In one embodiment of the present invention, an aggregation server 501 is connected 
to the Internet 104 through a conventional mechanism. Additionally, one or more collection 
engines 103 are connected to the Internet 104. The aggregation server 501 can access each 
of the collection engines 103 to configure and maintain them, as well as to receive network 
transaction data. As discussed above, efforts are taken to maintain the security of each 
collection engine. For this reason, a secure mechanism for logging on to collection engines 
103 and a secure mechanism to retrieve data are desirable.
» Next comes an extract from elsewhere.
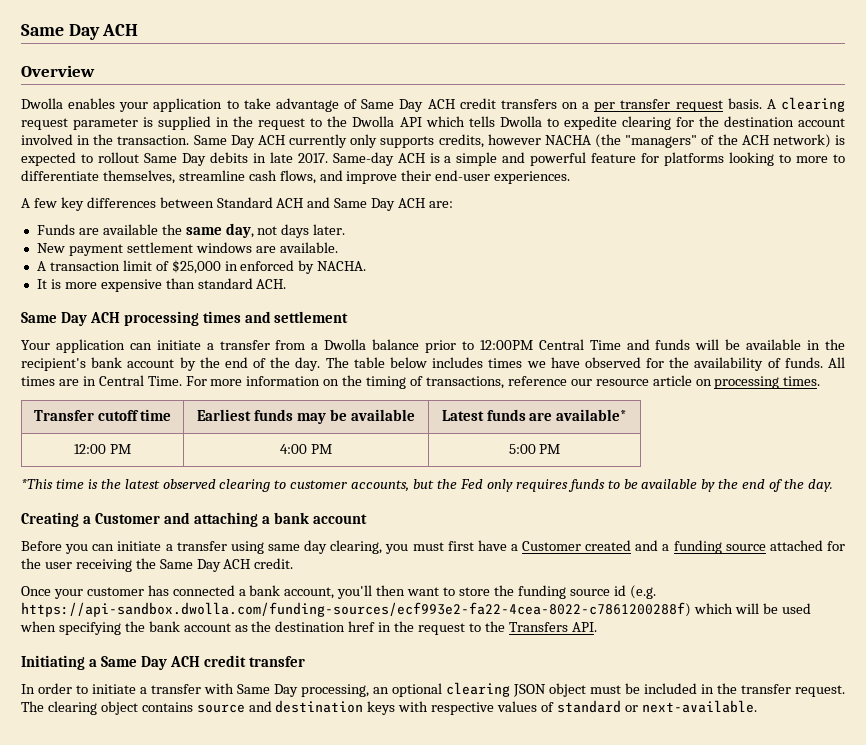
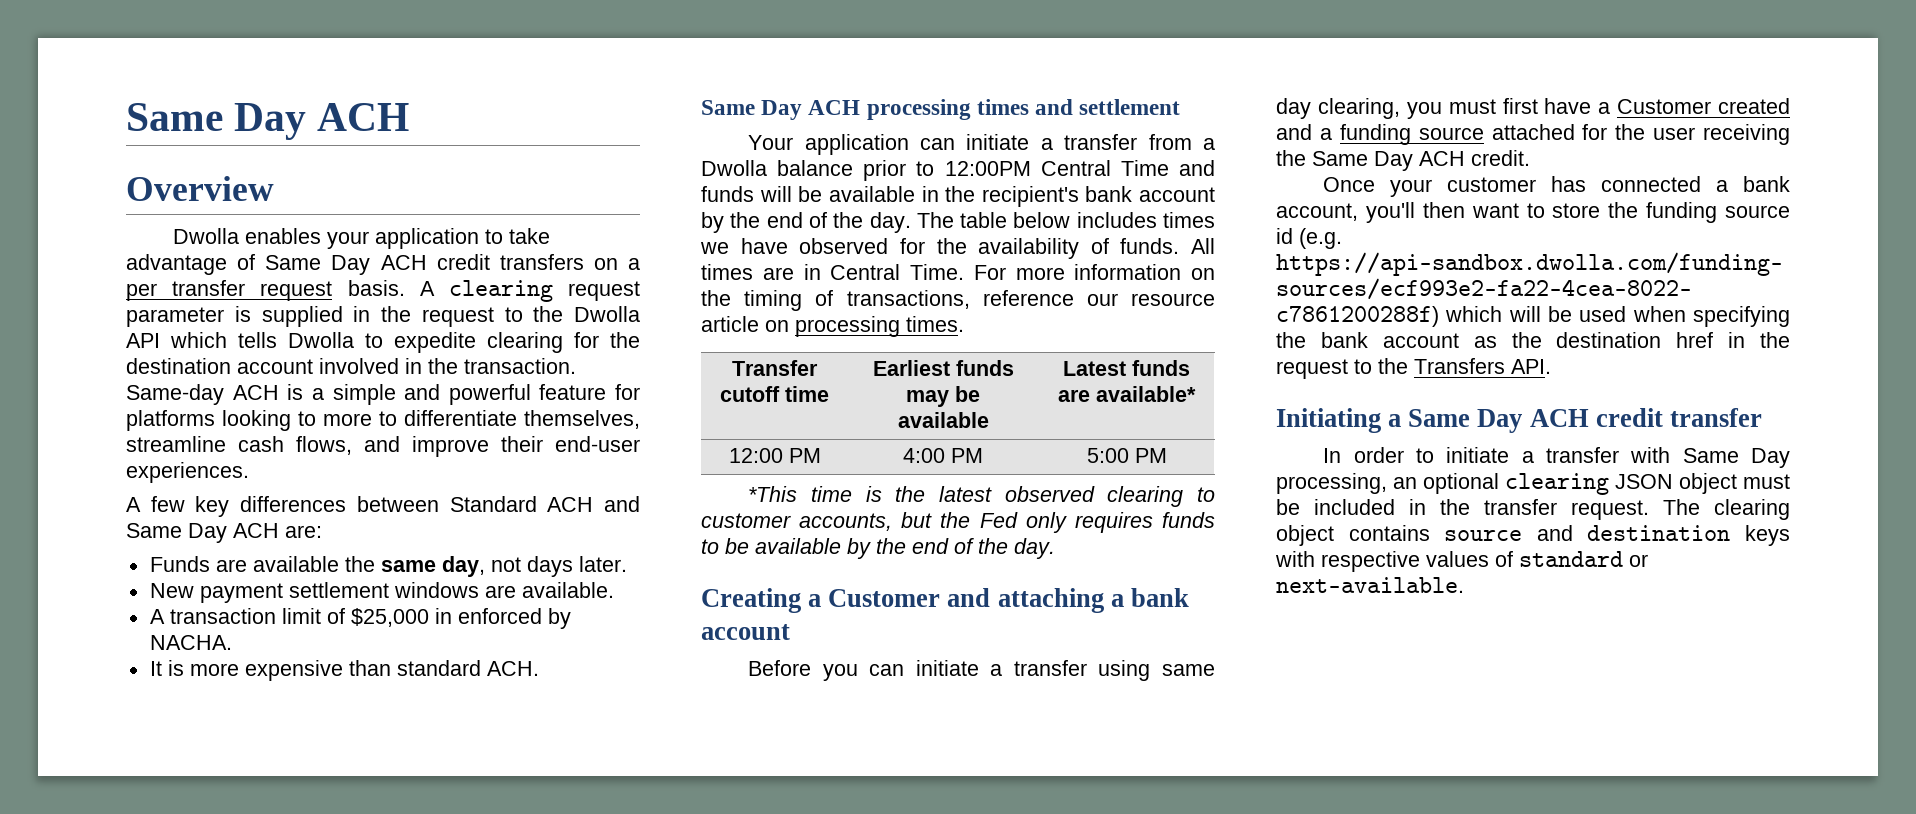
[193,134,845,148] [21,152,328,166] Same Day ACH currently only supports credits, however NACHA (the "managers" of the ACH network) is expected to rollout Same Day debits in late 2017. -> (576, 366) none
One embodiment of the present 
invention uses the Secure Shell (SSH) to provide strong authentication. This helps prevent 
unauthorized access to the server. SSH also provides a mechanism for encrypting the 
datastreams between collection engines 103 and an aggregation server 501. One of ordinary 
skill in the art will appreciate that many additional forms of secure login can be used, 
including one-time password systems and Kerberos™. 

As stated above, the aggregation server 501 performs two major tasks: (1) 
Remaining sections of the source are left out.